Remove Curse gets a lot of play in classic D&D games, because –like Neutralize Poison or Cure Disease– it's one of the ways you get rid of those annoying little "non-wound" things that crop up in an adventurous life. This is especially true when dealing with things like cursed magic items (swords, armor, etc.) that just make everyone miserable until a cleric can make the victim chuck it in a river or some such. As a third level spell, it's high enough level that not everyone will be able to access it immediately, but neither is it something a low level party should feel they cannot arrange.
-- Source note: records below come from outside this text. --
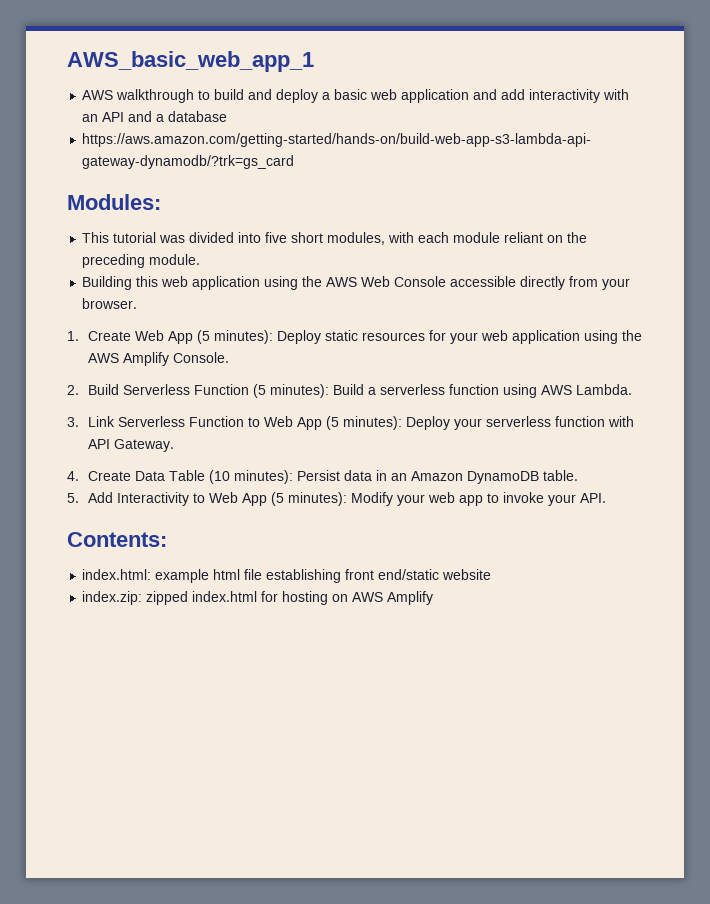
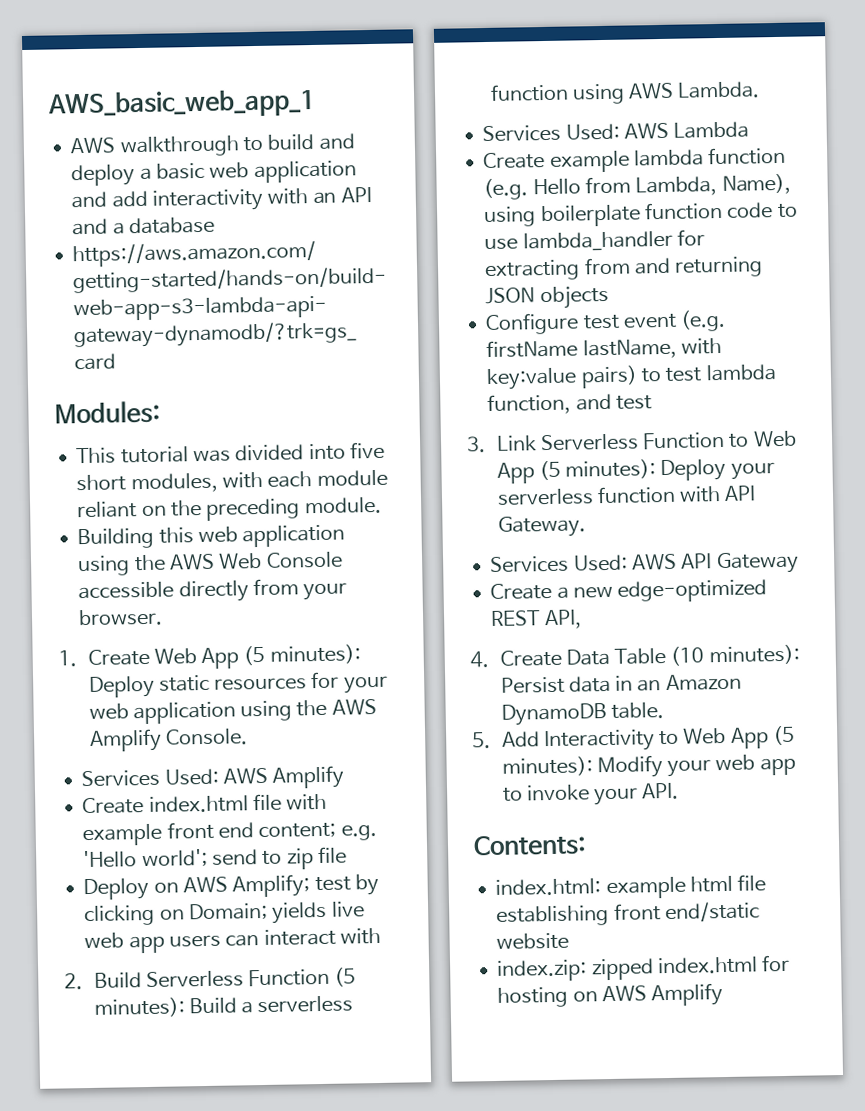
+ Services Used: AWS Amplify
+ Create index.html file with example front end content; e.g. 'Hello world'; send to zip file
+ Deploy on AWS Amplify; test by clicking on Domain; yields live web app users can interact with
+ Services Used: AWS Lambda
+ Create example lambda function (e.g. Hello from Lambda, Name), using boilerplate function code to use lambda_handler for extracting from and returning JSON objects
+ Configure test event (e.g. firstName lastName, with key:value pairs) to test lambda function, and test
+ Services Used: AWS API Gateway
+ Create a new edge-optimized REST API,

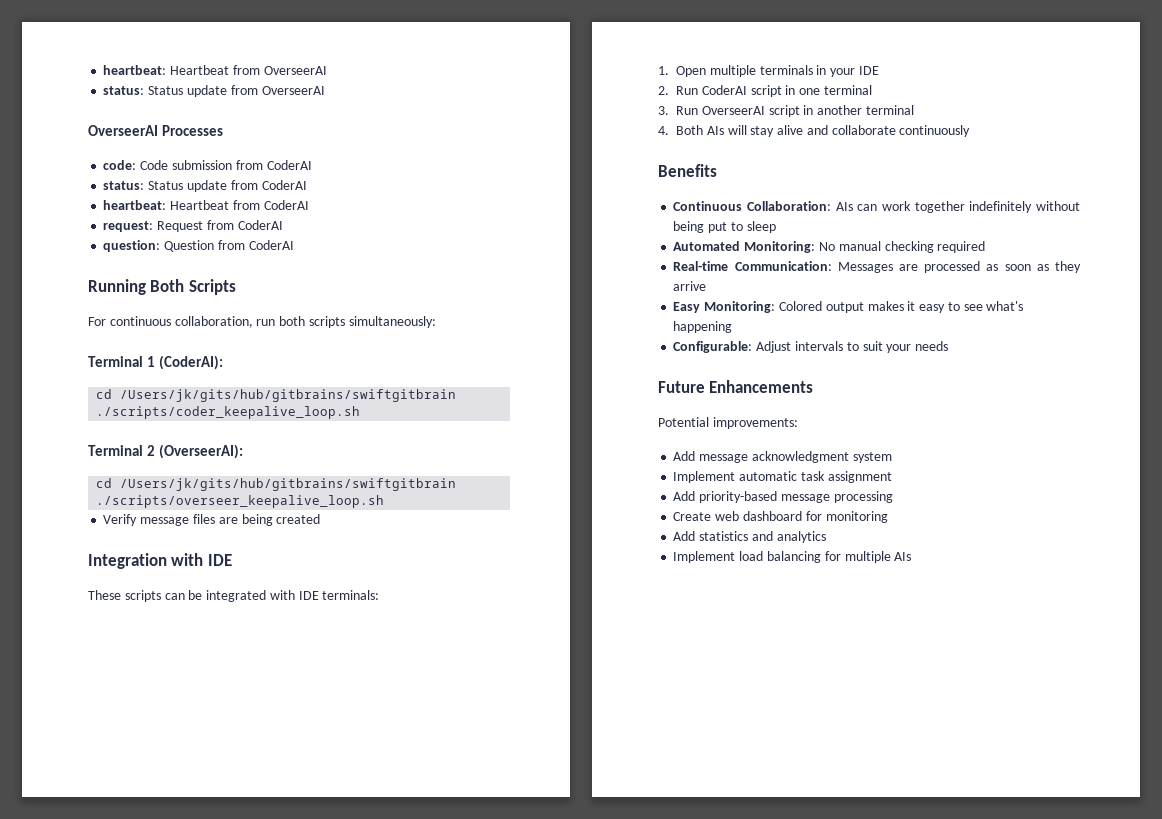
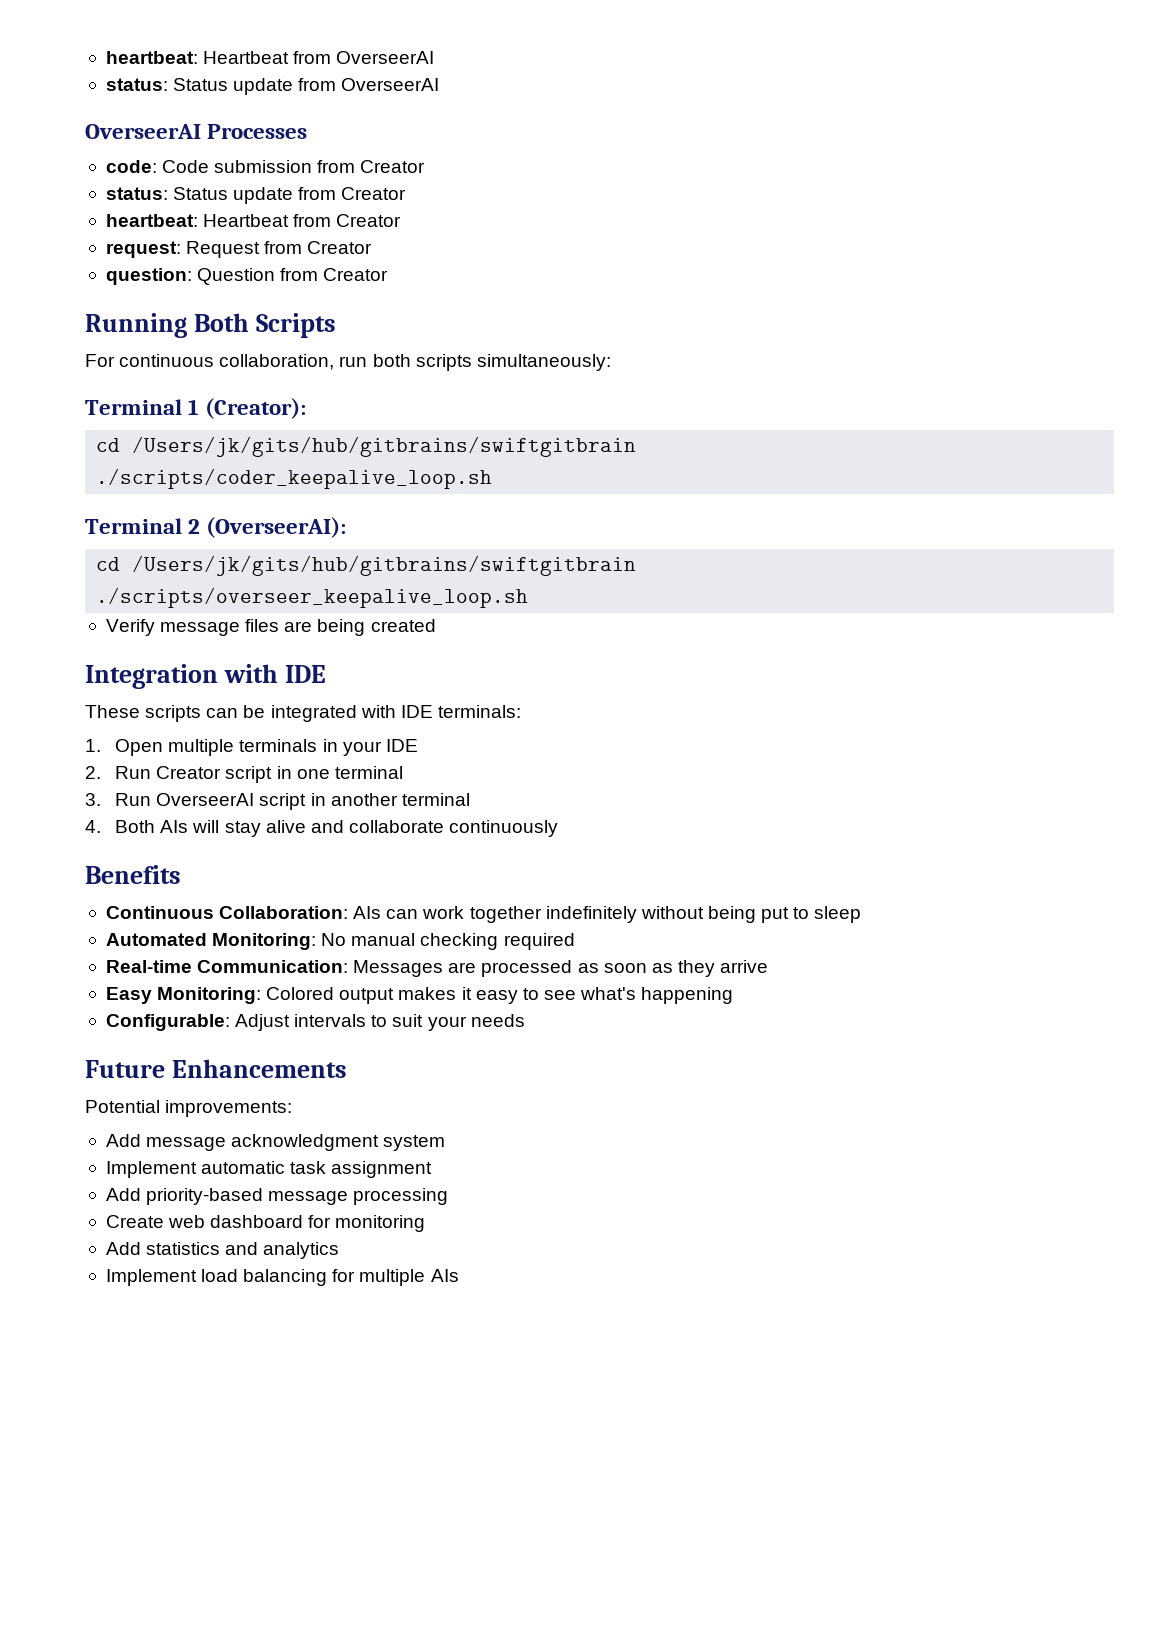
- code: Code submission from CoderAI
- status: Status update from CoderAI
- heartbeat: Heartbeat from CoderAI
+ code: Code submission from Creator
+ status: Status update from Creator
+ heartbeat: Heartbeat from Creator
- request: Request from CoderAI
+ request: Request from Creator
- question: Question from CoderAI
+ question: Question from Creator
- Terminal 1 (CoderAI):
+ Terminal 1 (Creator):
- 2. Run CoderAI script in one terminal
+ 2. Run Creator script in one terminal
As is frequently the case, what's particularly amusing to me is the reverse of the spell, Curse.
Tip: Do not tick crazy old gypsy ladies off in the game
UNLESS you can kill them before they speak!
The big drawback of using the Curse spell is the range (0') this means you have to touch the victim. Not the end of the world, but a certainly a complication. I think I would allow some ranged curses with added balancing factors like voodoo dolls, etc. as the spell's focus. Properly disposing of the doll lifts the curse. Don't just chuck it in the fire, though!
The Cook rules describe some possible effects of a curse, but mentions
A) there is no real limit to the creativity of the curse, but
B) the DM may decide an unbalanced curse (too powerful) rebounds on the caster!!
Sample curses include -2 on saves, -4 to hit, or halving the victim's prime requisite. It goes on to say you can keep piling the curses on so long as each does something different. Of course they get savng throws, but that's generally true of any spell. Curses are permanent until removed, so it's not like the victim will just camp for the night and move on in the A.M.
I think it's fair to say that a PC cleric would need to be careful about using this spell if his faith would frown on such things, but on the other hand it's a marvelous non-lethal way to mess someone up.